### [Description of the task]
With the pictures omitted, repeat exactly the lines below starting with the line that has "top:0; height:20px; display:flex;" and going on through the line that has "width:8px; height:8px; border-radius:50%;".

Web page revision data
----

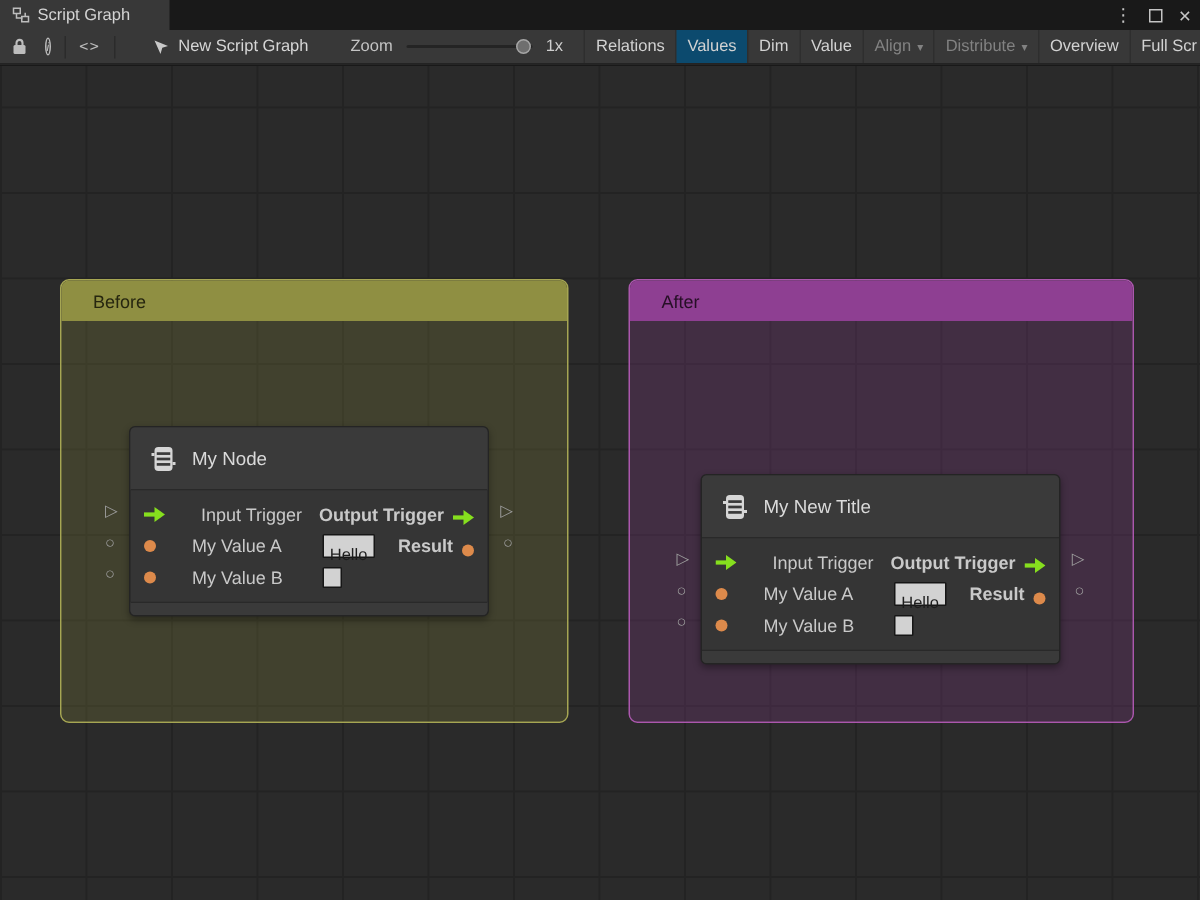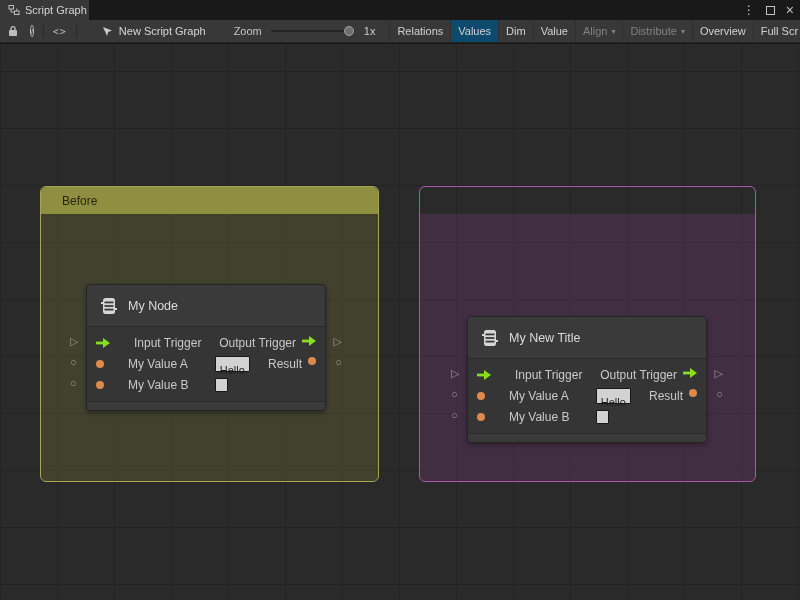--- a/index.html
+++ b/index.html
@@ -9,7 +9,7 @@
 
   
   .tabbar { height:20px; background:#191919; display:flex; align-items:stretch; position:relative; }
-  .tab { display:flex; align-items:center; gap:5px; padding:0 2px 0 8px; background:#383838;
+  .tab { display:flex; align-items:center; gap:5px; padding:0 26px 0 8px; background:#383838;
          color:#d4d4d4; font-size:11px; }
   .window-controls { position:absolute; right:6px; top:0; height:20px; display:flex;
                      align-items:center; gap:11px; color:#c4c4c4; font-size:12px; }

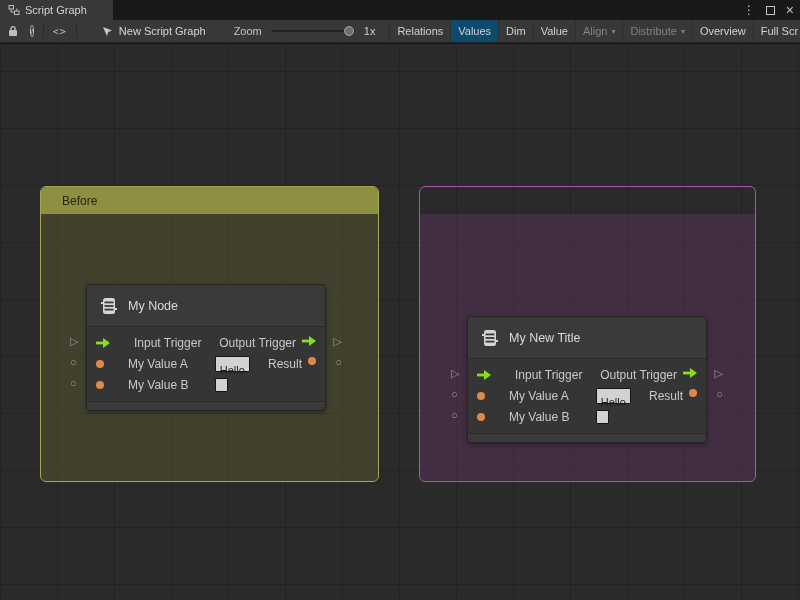--- a/index.html
+++ b/index.html
@@ -208,6 +208,9 @@
     </div>
 
     <div class="group g-after" style="left:419px; top:142px; width:337px; height:296px;">
+      <div class="group-header">
+        <span>After</span>
+      </div>
       <div class="group-body"></div>
 
       <div class="node" style="left:47px; top:97px;margin-top:32px;">

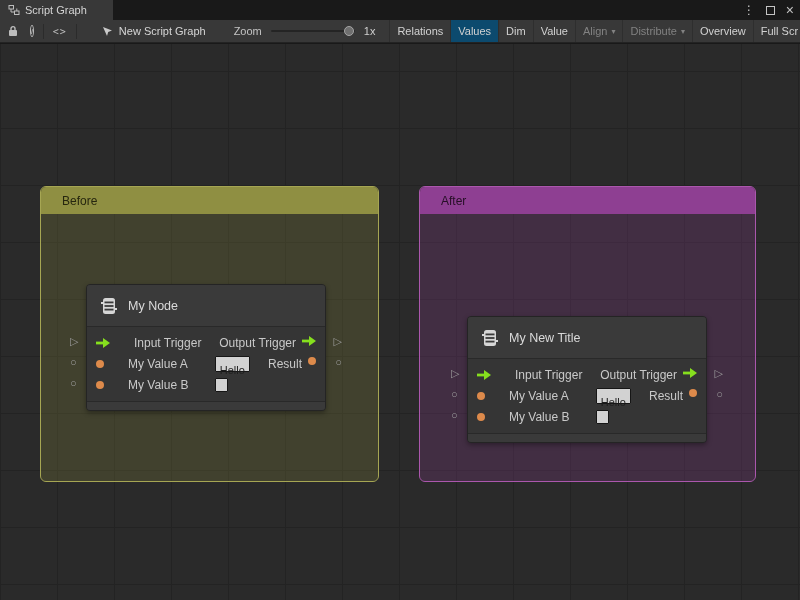--- a/index.html
+++ b/index.html
@@ -66,7 +66,7 @@
   .node-body { padding:5px 0 4px 0; }
   .port-row { height:21px; display:flex; align-items:center; padding:0 9px; }
   .port-left { display:flex; align-items:center; gap:24px;text-align:center; }
-  .port-right { margin-left:auto; display:flex; align-items:flex-start; gap:6px; }
+  .port-right { margin-left:auto; display:flex; align-items:flex-end; gap:6px;font-weight:bold; }
   .port-label { font-size:12px; color:#c9c9c9; }
   .dot { width:8px; height:8px; border-radius:50%; background:#dd8a4b; flex:0 0 auto; }
   .value-field { height:16px; line-height:14px; min-width:12px; padding:6px 4px;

----

### [Reply]
   .window-controls { position:absolute; right:6px; top:0; height:20px; display:flex;
                      align-items:center; gap:11px; color:#c4c4c4; font-size:12px; }

--- a/index.html
+++ b/index.html
@@ -208,6 +208,9 @@
     </div>
 
     <div class="group g-after" style="left:419px; top:142px; width:337px; height:296px;">
+      <div class="group-header">
+        <span>After</span>
+      </div>
       <div class="group-body"></div>
 
       <div class="node" style="left:47px; top:97px;margin-top:32px;">

--- a/index.html
+++ b/index.html
@@ -66,7 +66,7 @@
   .node-body { padding:5px 0 4px 0; }
   .port-row { height:21px; display:flex; align-items:center; padding:0 9px; }
   .port-left { display:flex; align-items:center; gap:24px;text-align:center; }
-  .port-right { margin-left:auto; display:flex; align-items:flex-start; gap:6px; }
+  .port-right { margin-left:auto; display:flex; align-items:flex-end; gap:6px;font-weight:bold; }
   .port-label { font-size:12px; color:#c9c9c9; }
   .dot { width:8px; height:8px; border-radius:50%; background:#dd8a4b; flex:0 0 auto; }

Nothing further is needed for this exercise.